保護者を満足させ受験を見据えた海外留学のすすめと取り組み方

そうは言っても増加している海外留学ではあるが

前回は「子どもたちを留学させたい9 割の親」と「留学したくない6割弱の高校生」の話を書きました。しかし、そうはいっても2012年度から日本人の海外留学は増加はしています。今回は進学に向けての高校留学について話を進めていくつもりでしたが、もう1回だけ日本の留学の推移と現状また、世界との比較におつきあい下さい。

下の「日本人の海外留学状況」では2011年を「底」にしてやや上向いています。これは社会人、大学生等も含めた数字です。
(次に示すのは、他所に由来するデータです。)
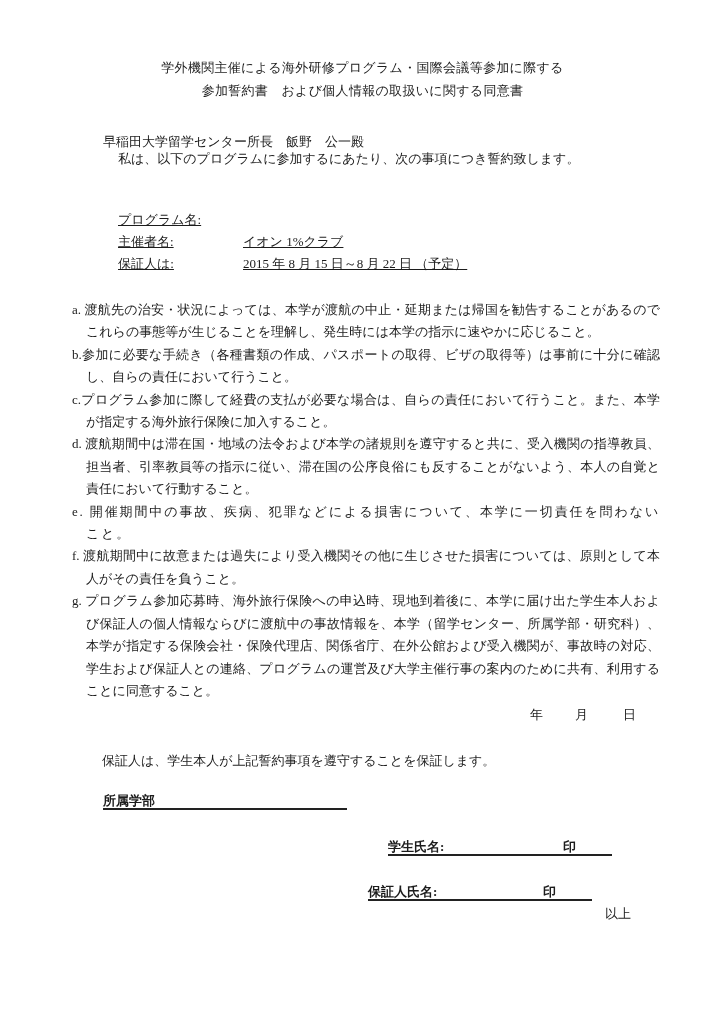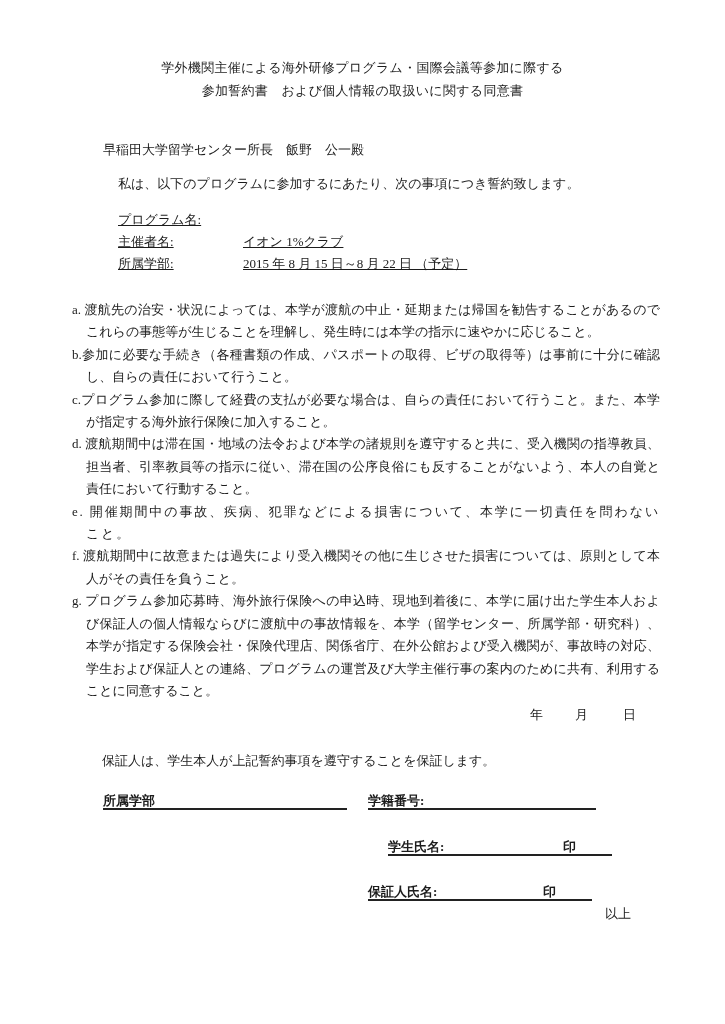"早稲田大学留学センター所長 飯野 公一殿" .addressee { top: 142px -> 134px }
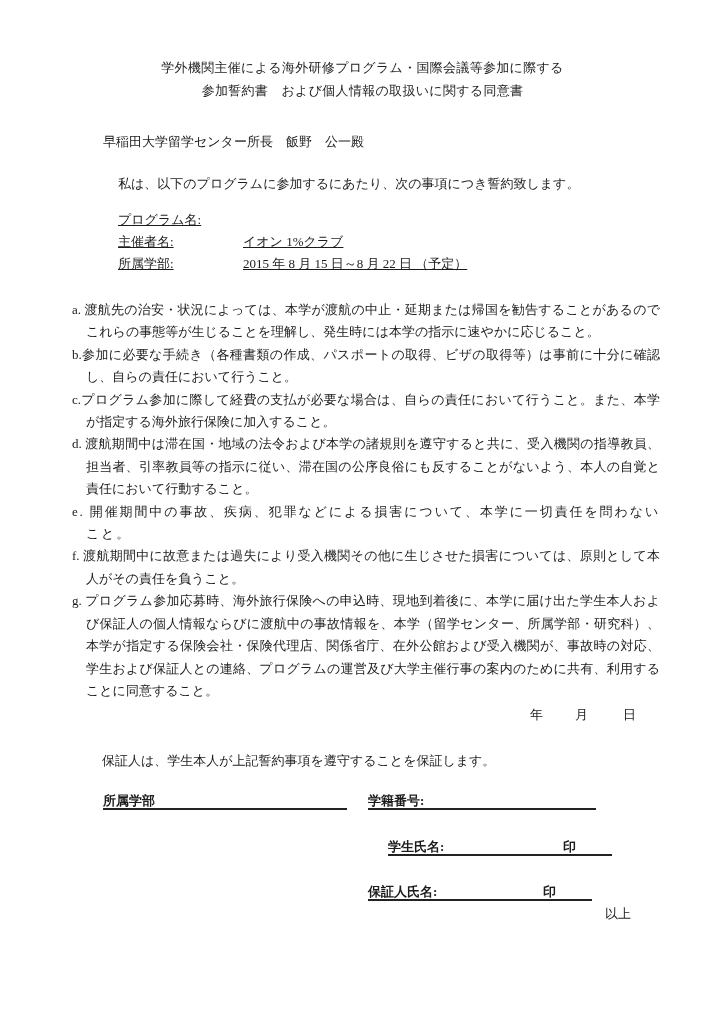"私は、以下のプログラムに参加するにあたり、次の事項につき誓約致します。" .intro { top: 176px -> 151px }
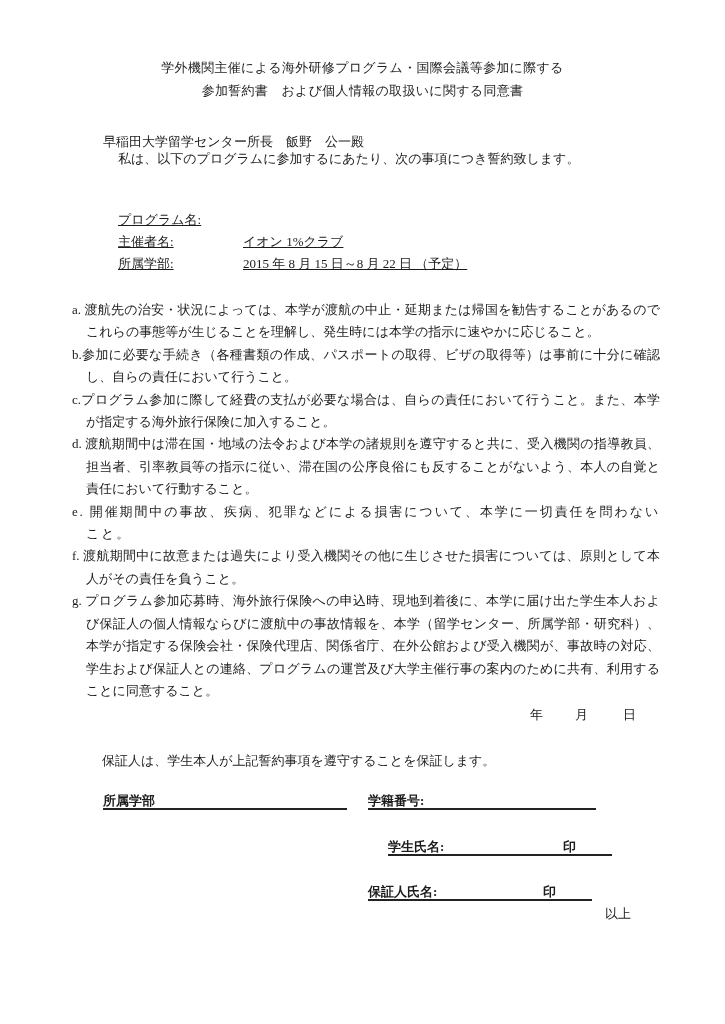"所属学部:" span.p-label { text: 所属学部 -> 保証人は }
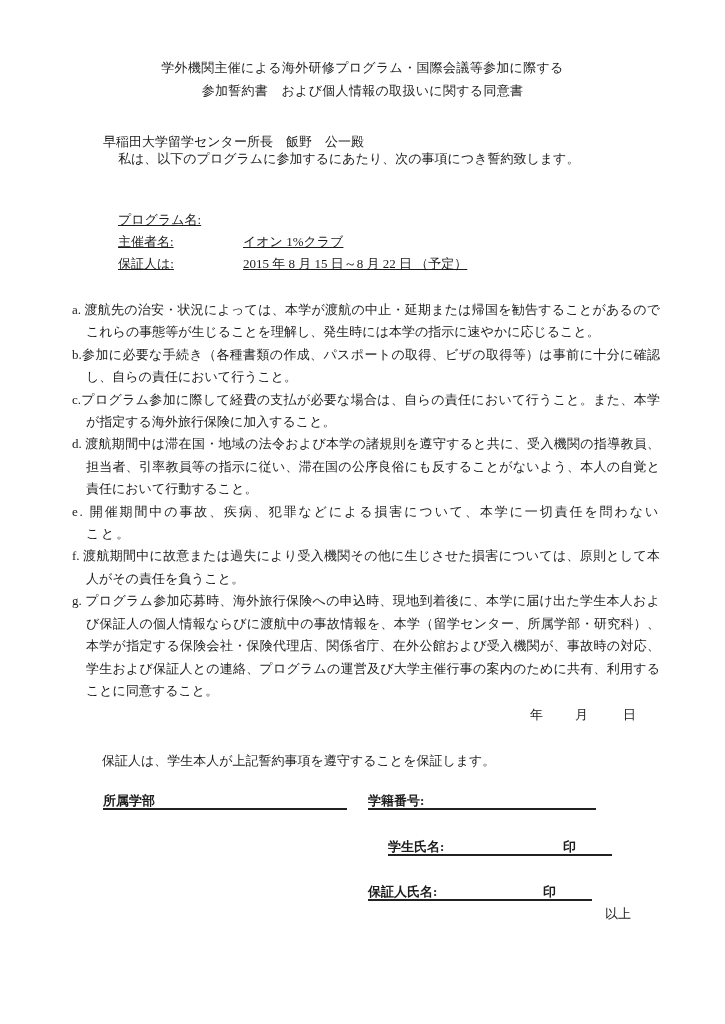"学籍番号:" div.sig-line { html: <div> <span>学籍番号:</span> </div> -> none }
それまでグローバル化に伴い当然のように増加してきた留学生人口ですが、2001年のアメリカの同時多発テロ、2003年のイラク戦争、また2008年のリーマンショック等の影響での下降線も見られますし、その影響だけでなく、「若者の内向き志向」といわれた社会現象の影響、また、日本の出生率の問題により高校生人口はこの20年で2割も減少しています。
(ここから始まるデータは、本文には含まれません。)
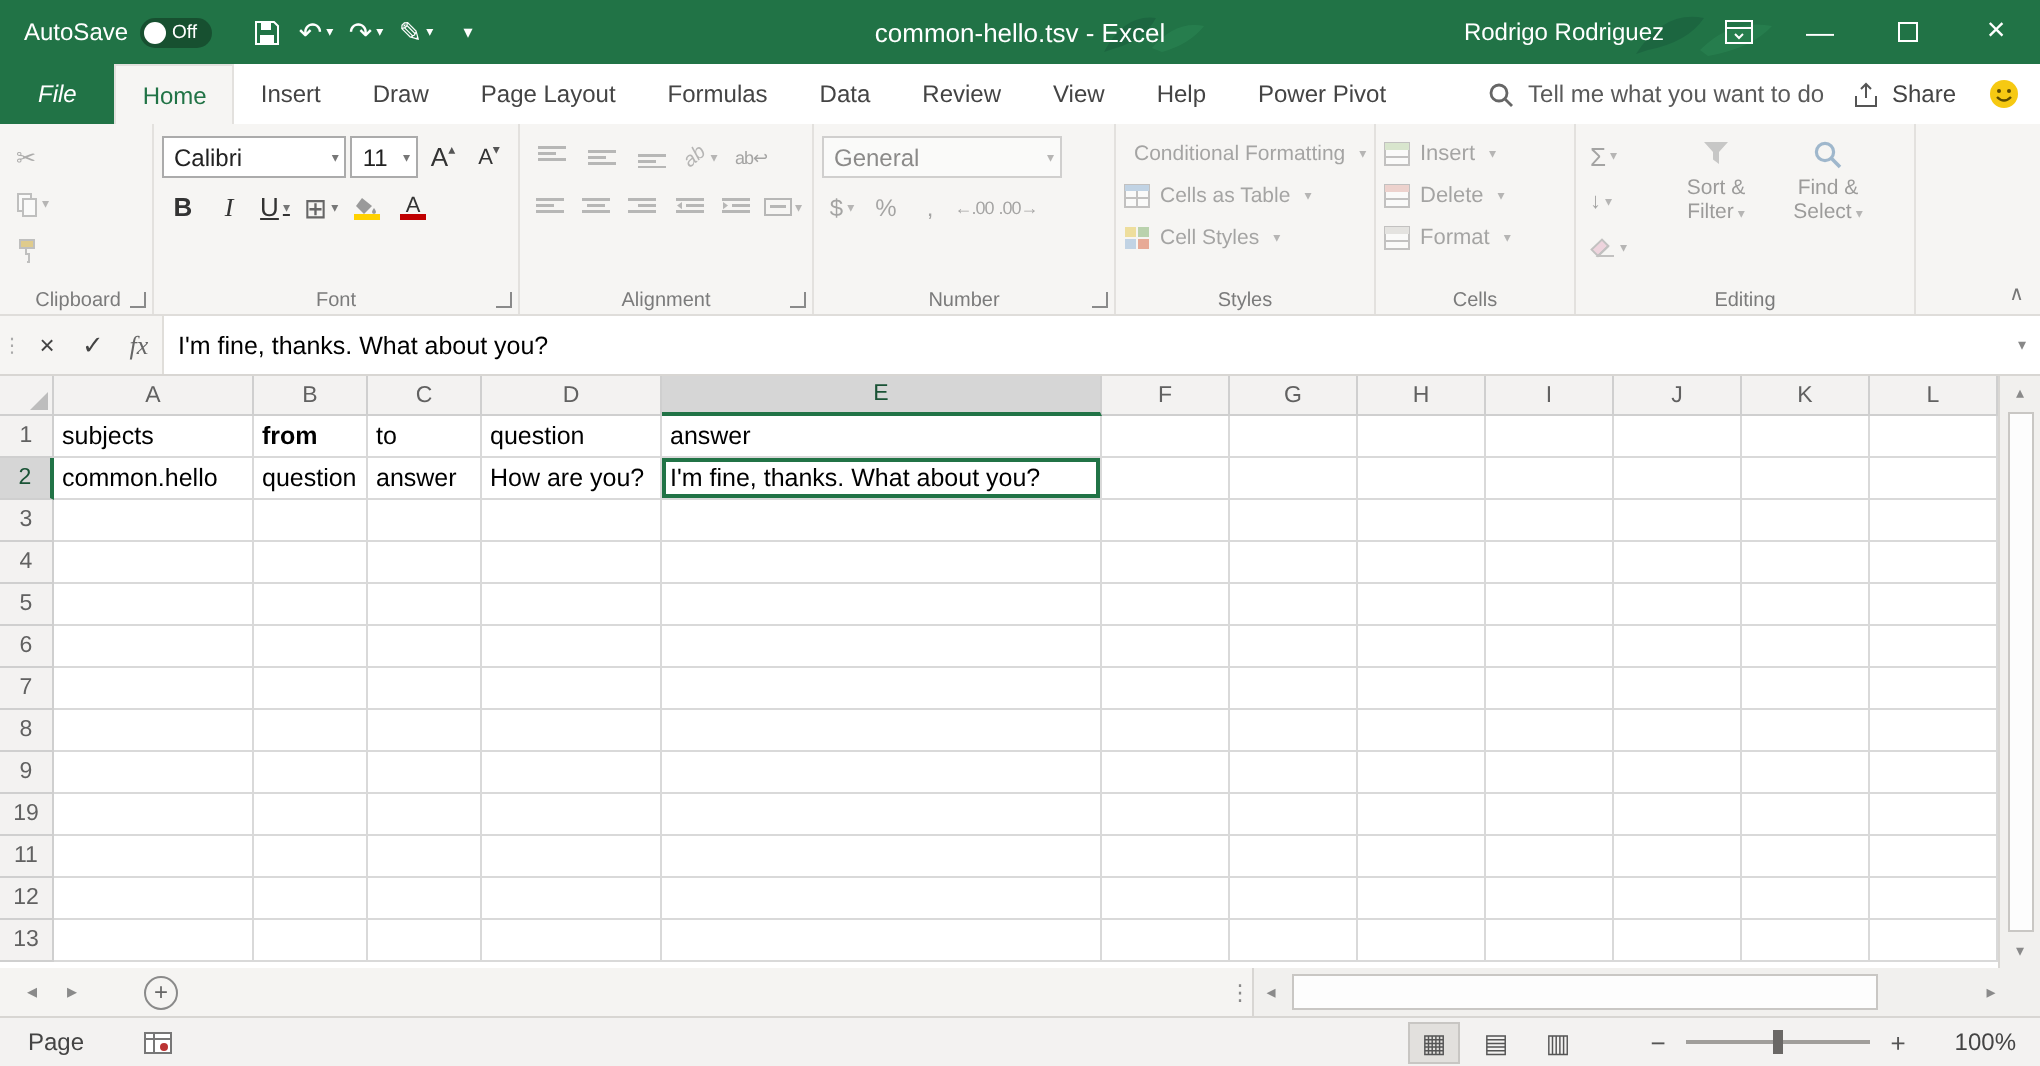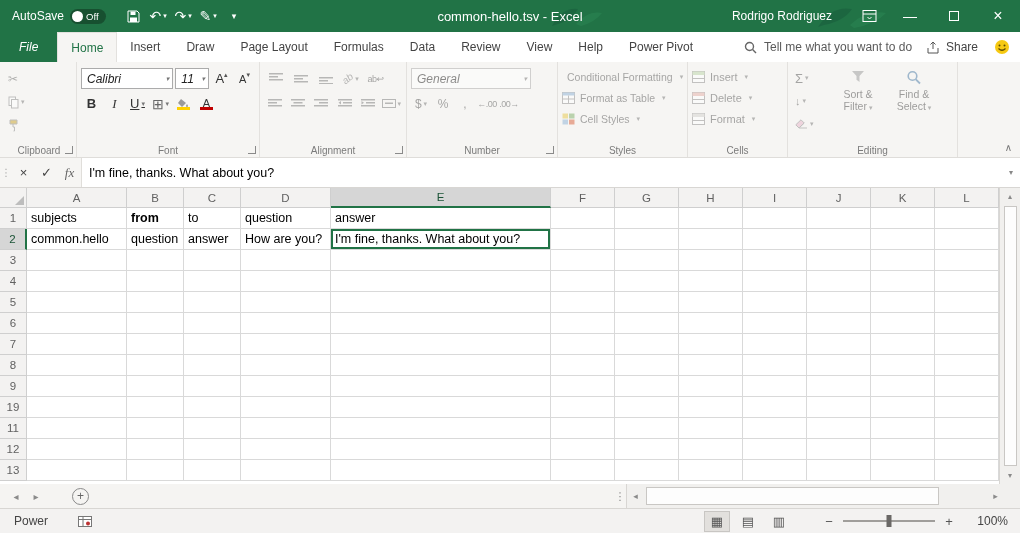"Calibri" .combo { font-style: italic -> none }
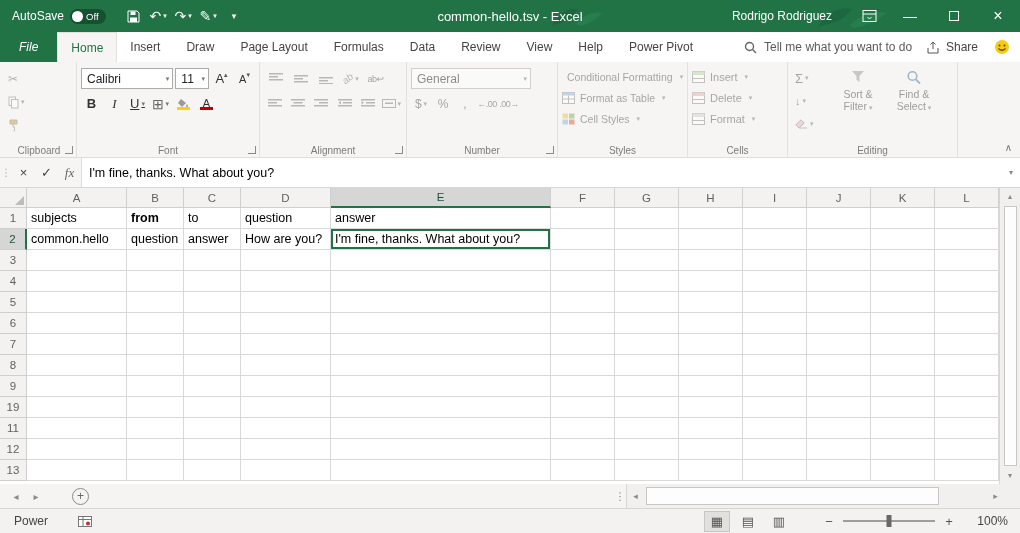"Format as Table" span { text: Format -> Cells }
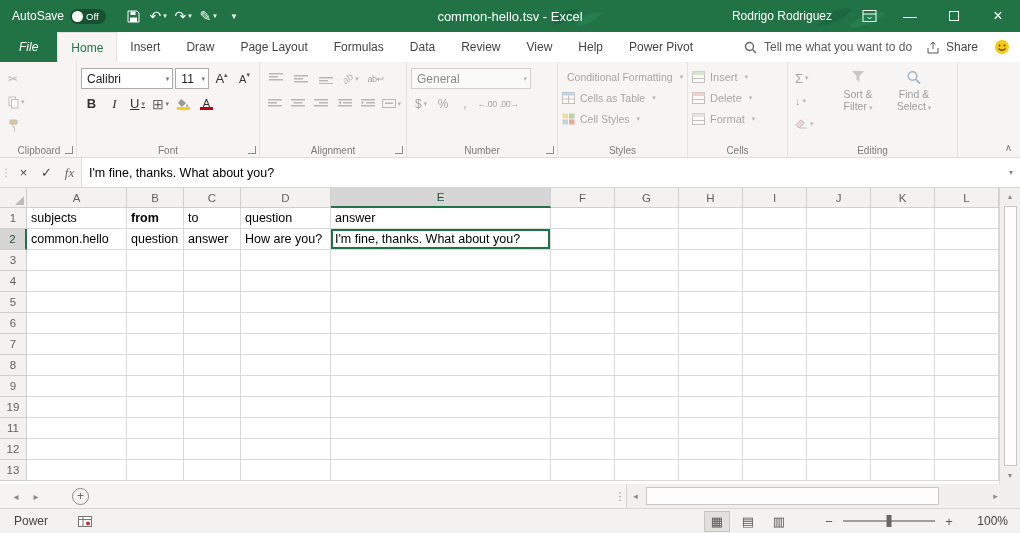"Power" span.smode { text: Power -> Page }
下のグラフは、私が専務理事を務める一般社団法人JAOS海外留学協議会(注1)内での統計ですが、2011年より中学・高校での留学者数は確実にふえています。

高校生人口の減少を考えればかなりの増加といえそうです。注1)一般社団法人JAOS海外留学協議会は1991年に設立、留学事業者の同業者組合で留学業界のガイドラインの制定、留学カウンセラーの育成等留学業界全体の向上に努めています。